Im Gegensatz dazu könnten nordische Fischer vorübergehend mit jedem zusätzlichen Grad einen Fünftel mehr Ertrag erzielen. In der Arktis wird sich die Erwärmung positiv auf die Fischerei auswirken, weil das Meereis schwindet und mehr Licht (und Wärme) in den Ozean gelangt. Das kurbelt das Wachstum von pflanzlichem Plankton an. Dadurch nehmen die Fischbestände zu. Aber auch die Invasion von Fischarten aus wärmeren Breiten lässt die Bestände in der Arktis wachsen. Würde das 1,5-Grad-Ziel von Paris eingehalten, so würden arktische Fischer 30 Prozent mehr Ertrag erzielen, bei 3,5 Grad sogar 55 Prozent mehr als heute.

Die Fischerei in den hohen nördlichen Breiten wird allerdings nicht ewig von der höheren Produktivität des Meeres profitieren. Ab einem bestimmten Punkt kippt das System, die Erwärmung wird sich negativ auf arktische Ozeane auswirken: Ab einer durchschnittlichen Erwärmung von mehr als 3,5 Grad schrumpfen zum Beispiel im europäischen Nordmeer die Fischbestände wieder. Dies habe damit zu tun, dass höhere Wassertemperaturen zu einer stabileren Schichtung des Ozeans führen und damit zu einem geringeren Wachstum des Pflanzenplanktons.

"Der Zusammenhang zwischen globaler Durchschnittstemperatur und dem durch die Menschen verursachten kumuliertem CO2-Ausstoss ist linear, genauso wie derjenige zwischen globalem Fischereiertrag und Temperatur", erklärte Frölicher. Deshalb könne man direkt umrechnen, wie sich eine ausgestossene Tonne CO2 auf den Fangertrag auswirkt.

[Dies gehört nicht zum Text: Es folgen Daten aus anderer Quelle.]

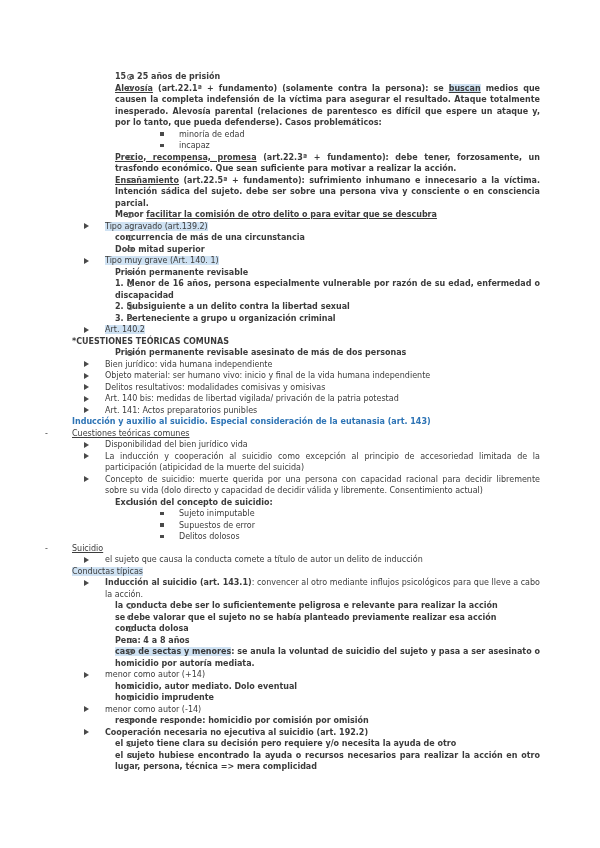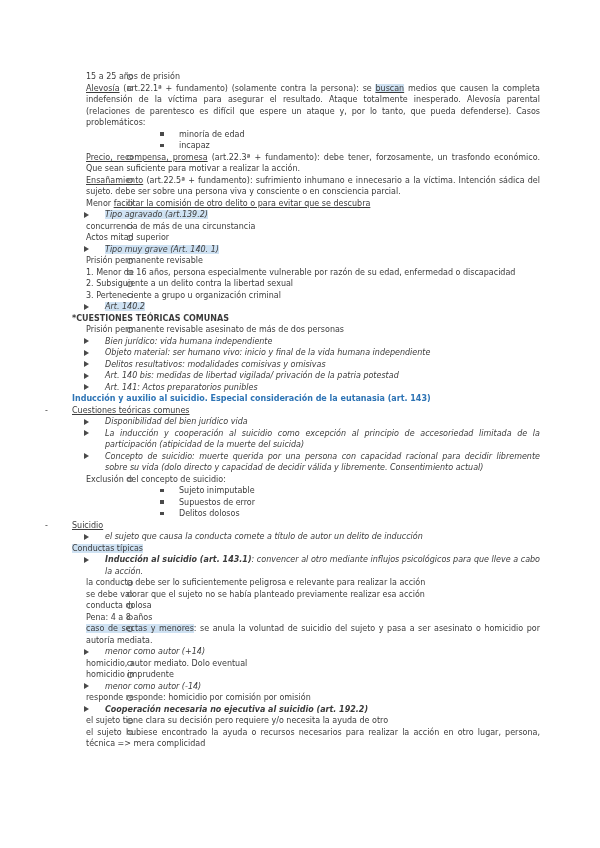--- a/index.html
+++ b/index.html
@@ -4,22 +4,22 @@
 <style>
   html,body{margin:0;padding:0;}
   body{
     width:600px;height:848px;overflow:hidden;background:#ffffff;
     font-family:"DejaVu Sans","Liberation Sans",sans-serif;
     font-size:8px;color:var(--text,#3b3b3b);
   }
   .doc{padding:71px 60px 0 0;}
   .item{position:relative;line-height:11.5px;text-align:justify;}
   .l0{padding-left:72px;}
-  .l1{padding-left:105px;font-style:italic;}
-  .l2{padding-left:86px;}
+  .l1{padding-left:105px;}
+  .l2{padding-left:115px;font-weight:bold;}
   .l3{padding-left:179px;}
   .marker{position:absolute;display:inline-block;}
   .marker.dash{left:45px;top:0;}
   .marker.arrow{
     left:84px;top:2.8px;width:0;height:0;
     border-left:5px solid #4a4a4a;
     border-top:3px solid transparent;
     border-bottom:3px solid transparent;
   }
   .marker.circle{
@@ -40,21 +40,21 @@
 <div class="doc" id="doc">
     <div class="item l2"><span class="marker circle"></span><span>15 a 25 años de prisión</span></div>
     <div class="item l2"><span class="marker circle"></span><span class="u">Alevosía</span><span> (art.22.1ª + fundamento) (solamente contra la persona): se </span><span class="u hl">buscan</span><span> medios que causen la completa indefensión de la víctima para asegurar el resultado. Ataque totalmente inesperado. Alevosía parental (relaciones de parentesco es difícil que espere un ataque y, por lo tanto, que pueda defenderse).  Casos problemáticos:</span></div>
     <div class="item l3"><span class="marker square"></span><span>minoría de edad</span></div>
     <div class="item l3"><span class="marker square"></span><span>incapaz</span></div>
     <div class="item l2"><span class="marker circle"></span><span class="u">Precio, recompensa, promesa</span><span> (art.22.3ª + fundamento): debe tener, forzosamente, un trasfondo económico. Que sean suficiente para motivar a realizar la acción.</span></div>
     <div class="item l2"><span class="marker circle"></span><span class="u">Ensañamiento</span><span> (art.22.5ª + fundamento): sufrimiento inhumano e innecesario a la víctima. Intención sádica del sujeto. debe ser sobre una persona viva y consciente o en consciencia parcial.</span></div>
     <div class="item l2"><span class="marker circle"></span><span>Menor </span><span class="u">facilitar la comisión de otro delito o para evitar que se descubra</span></div>
     <div class="item l1"><span class="marker arrow"></span><span class="hl">Tipo agravado (art.139.2)</span></div>
     <div class="item l2"><span class="marker circle"></span><span>concurrencia de más de una circunstancia</span></div>
-    <div class="item l2"><span class="marker circle"></span><span>Actos mitad superior</span></div>
+    <div class="item l2"><span class="marker circle"></span><span>Dolo mitad superior</span></div>
     <div class="item l1"><span class="marker arrow"></span><span class="hl">Tipo muy grave (Art. 140. 1)</span></div>
     <div class="item l2"><span class="marker circle"></span><span>Prisión permanente revisable</span></div>
     <div class="item l2"><span class="marker circle"></span><span>1. Menor de 16 años, persona especialmente vulnerable por razón de su edad, enfermedad o discapacidad</span></div>
     <div class="item l2"><span class="marker circle"></span><span>2. Subsiguiente a un delito contra la libertad sexual</span></div>
     <div class="item l2"><span class="marker circle"></span><span>3. Perteneciente a grupo u organización criminal</span></div>
     <div class="item l1"><span class="marker arrow"></span><span class="hl">Art. 140.2</span></div>
     <div class="item l0"><span class="b">*CUESTIONES TEÓRICAS COMUNAS</span></div>
     <div class="item l2"><span class="marker circle"></span><span>Prisión permanente revisable asesinato de más de dos personas</span></div>
     <div class="item l1"><span class="marker arrow"></span><span>Bien jurídico: vida humana independiente</span></div>
     <div class="item l1"><span class="marker arrow"></span><span>Objeto material: ser humano vivo: inicio y final de la vida humana independiente</span></div>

Noch ist die Auflösung der Klimamodelle zum Teil nicht hoch genug, um robuste Voraussagen für einzelne Küstenregionen zu treffen. Frölicher und seine Kollegen arbeiten deshalb an einer Nachfolgestudie, welche eine höhere Auflösung haben wird. Für diese Studie hat der ETH-Wissenschaftler mit Fischexperten um Professor William Cheung von der University of British Columbia zusammengearbeitet. Die kanadischen Wissenschaftler haben ein Computerprogramm entwickelt, mit dem sie das Vorkommen von 900 verschiedenen Fischarten modellieren können. In dieses Modell fliessen die ökologischen Ansprüche der Tiere wie Nährstoff- und Sauerstoffgehalt des Wassers sowie die Wassertemperatur ein.

Das Team hat diese potenziellen Vorkommen mit bestehenden Klimamodellen gekoppelt und so die Lebensbedingungen der Fische bei verschiedenen Klimaszenarien berechnet. Die Modelle zeigen auf, wohin sich die Tiere in Zukunft zurückziehen könnten.

Tropische Fische etwa, die heute in Regionen mit einer Wassertemperatur zwischen 27 und 29 Grad leben, werden je nach Klimaszenario künftig mit ein bis zwei Grad wärmerem Wasser konfrontiert. Viele Arten können sich jedoch nicht daran anpassen – nicht zuletzt, weil warmes Wasser weniger Sauerstoff enthält. Sie werden sich deshalb neue Lebensräume in kühleren Gewässern suchen müssen. "Wenn die Wassertemperatur einen gewissen Schwellenwert erreicht, werden Fische abwandern oder aussterben", so Frölicher.